RECORDS PROVIDED START

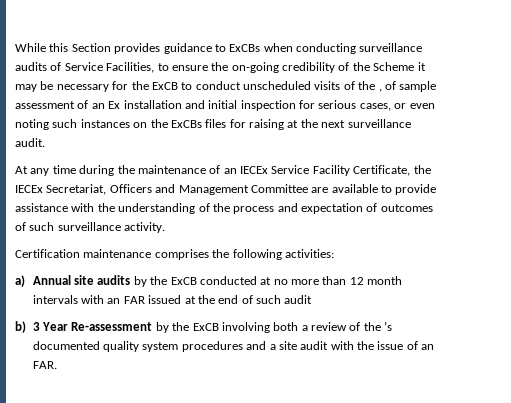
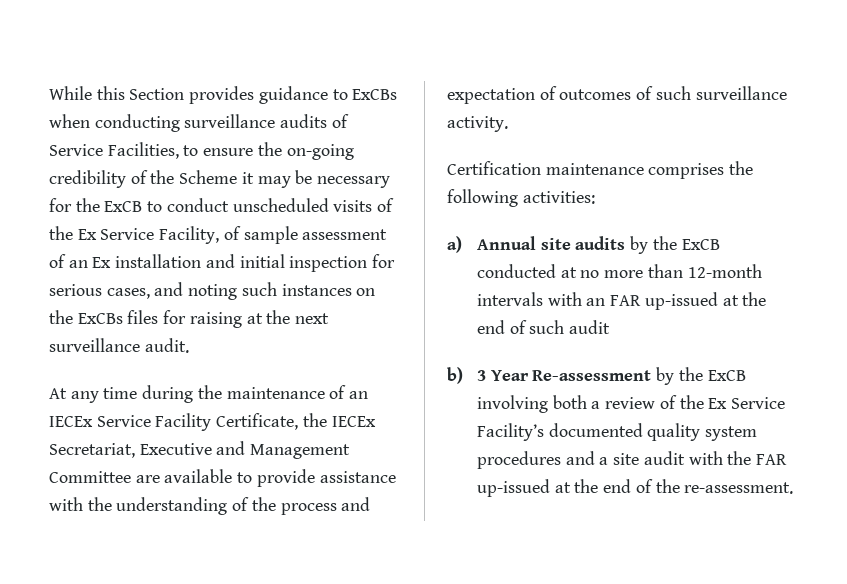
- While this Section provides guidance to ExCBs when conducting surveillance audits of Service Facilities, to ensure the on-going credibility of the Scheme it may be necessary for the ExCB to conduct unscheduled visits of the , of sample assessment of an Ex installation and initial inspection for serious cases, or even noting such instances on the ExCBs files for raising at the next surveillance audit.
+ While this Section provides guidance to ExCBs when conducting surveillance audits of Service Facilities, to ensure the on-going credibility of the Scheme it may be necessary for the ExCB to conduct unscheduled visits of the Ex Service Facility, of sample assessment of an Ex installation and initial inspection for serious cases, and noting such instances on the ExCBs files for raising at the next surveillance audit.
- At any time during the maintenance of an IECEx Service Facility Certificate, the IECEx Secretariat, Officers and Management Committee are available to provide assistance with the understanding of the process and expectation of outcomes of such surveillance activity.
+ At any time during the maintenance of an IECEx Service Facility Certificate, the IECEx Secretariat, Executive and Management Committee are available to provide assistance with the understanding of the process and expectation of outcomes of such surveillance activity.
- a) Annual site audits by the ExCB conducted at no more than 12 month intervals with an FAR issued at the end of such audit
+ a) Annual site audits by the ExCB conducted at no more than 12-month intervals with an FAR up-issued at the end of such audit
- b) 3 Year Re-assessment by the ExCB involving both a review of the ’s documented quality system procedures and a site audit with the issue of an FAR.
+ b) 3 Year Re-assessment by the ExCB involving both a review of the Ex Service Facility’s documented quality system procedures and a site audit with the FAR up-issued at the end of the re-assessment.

RECORDS PROVIDED END
RECORDS PROVIDED START

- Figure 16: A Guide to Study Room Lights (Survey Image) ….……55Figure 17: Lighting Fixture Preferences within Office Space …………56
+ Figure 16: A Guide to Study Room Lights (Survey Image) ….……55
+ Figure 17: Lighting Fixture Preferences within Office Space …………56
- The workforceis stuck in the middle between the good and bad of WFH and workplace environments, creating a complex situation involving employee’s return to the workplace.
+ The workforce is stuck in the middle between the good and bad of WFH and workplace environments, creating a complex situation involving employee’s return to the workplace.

RECORDS PROVIDED END
RECORDS PROVIDED START

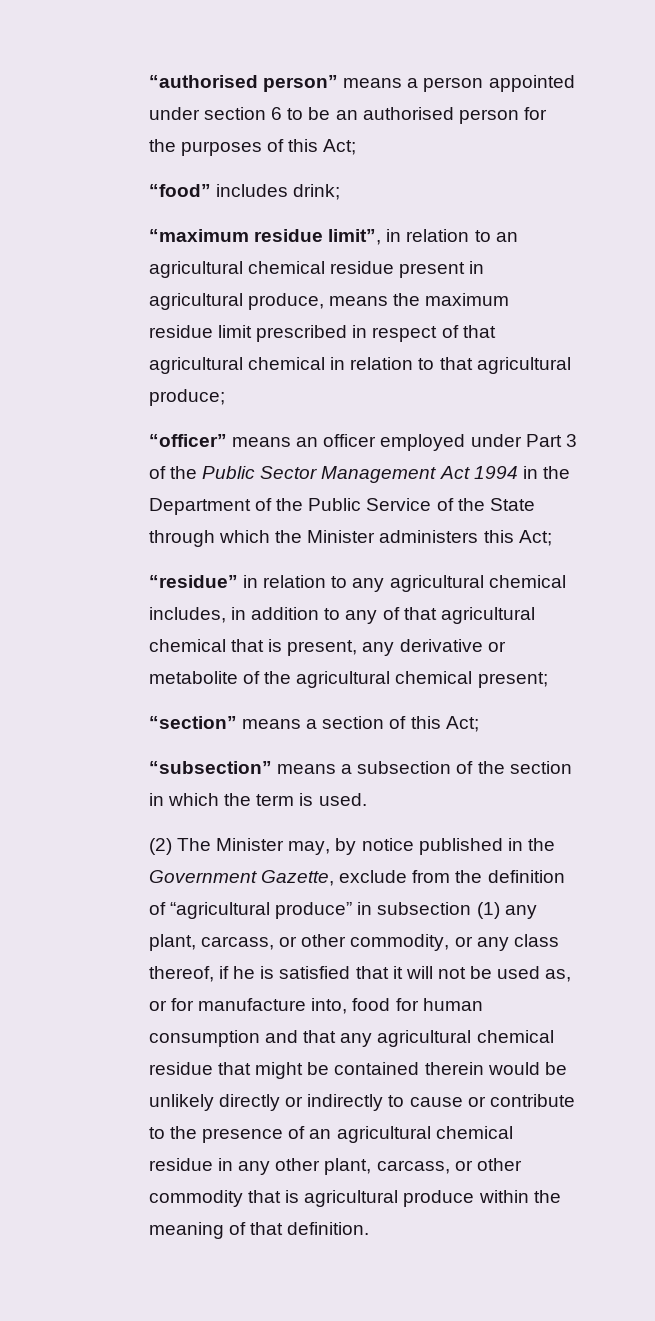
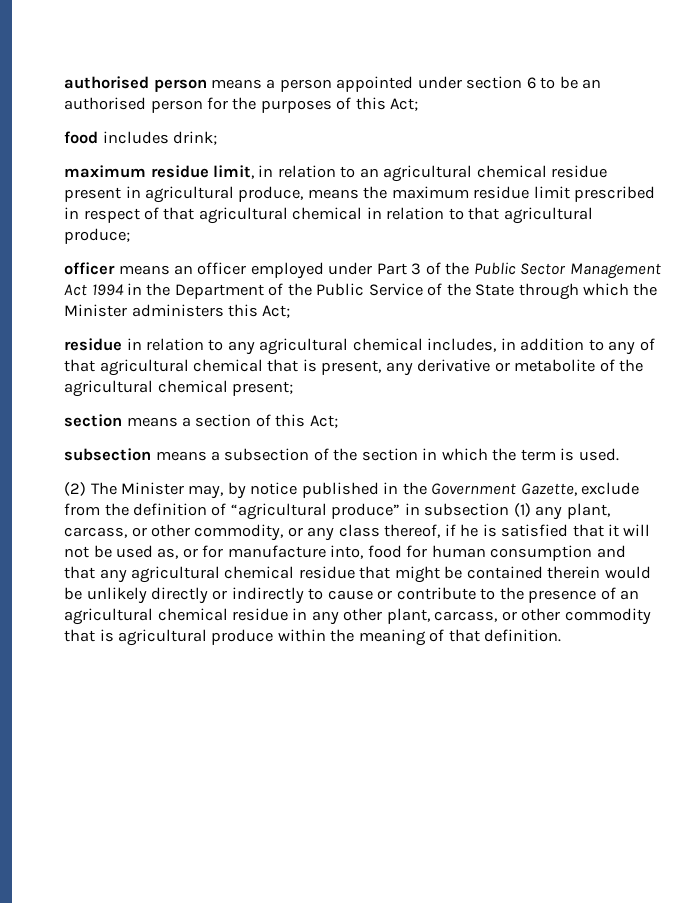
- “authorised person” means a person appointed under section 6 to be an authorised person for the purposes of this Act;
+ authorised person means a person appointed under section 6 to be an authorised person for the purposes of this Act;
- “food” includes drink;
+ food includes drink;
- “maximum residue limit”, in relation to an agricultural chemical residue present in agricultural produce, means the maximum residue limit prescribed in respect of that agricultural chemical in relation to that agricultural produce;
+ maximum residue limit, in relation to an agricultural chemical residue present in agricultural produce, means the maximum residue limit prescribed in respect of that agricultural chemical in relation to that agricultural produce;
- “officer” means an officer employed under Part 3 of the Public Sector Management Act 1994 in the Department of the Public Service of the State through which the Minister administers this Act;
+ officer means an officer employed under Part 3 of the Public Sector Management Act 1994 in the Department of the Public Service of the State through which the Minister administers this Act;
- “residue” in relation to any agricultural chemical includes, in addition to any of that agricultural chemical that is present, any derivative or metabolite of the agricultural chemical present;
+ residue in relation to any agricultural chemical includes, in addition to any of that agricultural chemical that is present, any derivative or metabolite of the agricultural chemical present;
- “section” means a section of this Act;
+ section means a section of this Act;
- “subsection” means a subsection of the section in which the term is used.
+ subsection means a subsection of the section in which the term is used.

RECORDS PROVIDED END

WHAT IS NEEDED —
Copy each line above where "Annual" appears.

EXERCISE OUTPUT —
- a) Annual site audits by the ExCB conducted at no more than 12 month intervals with an FAR issued at the end of such audit
+ a) Annual site audits by the ExCB conducted at no more than 12-month intervals with an FAR up-issued at the end of such audit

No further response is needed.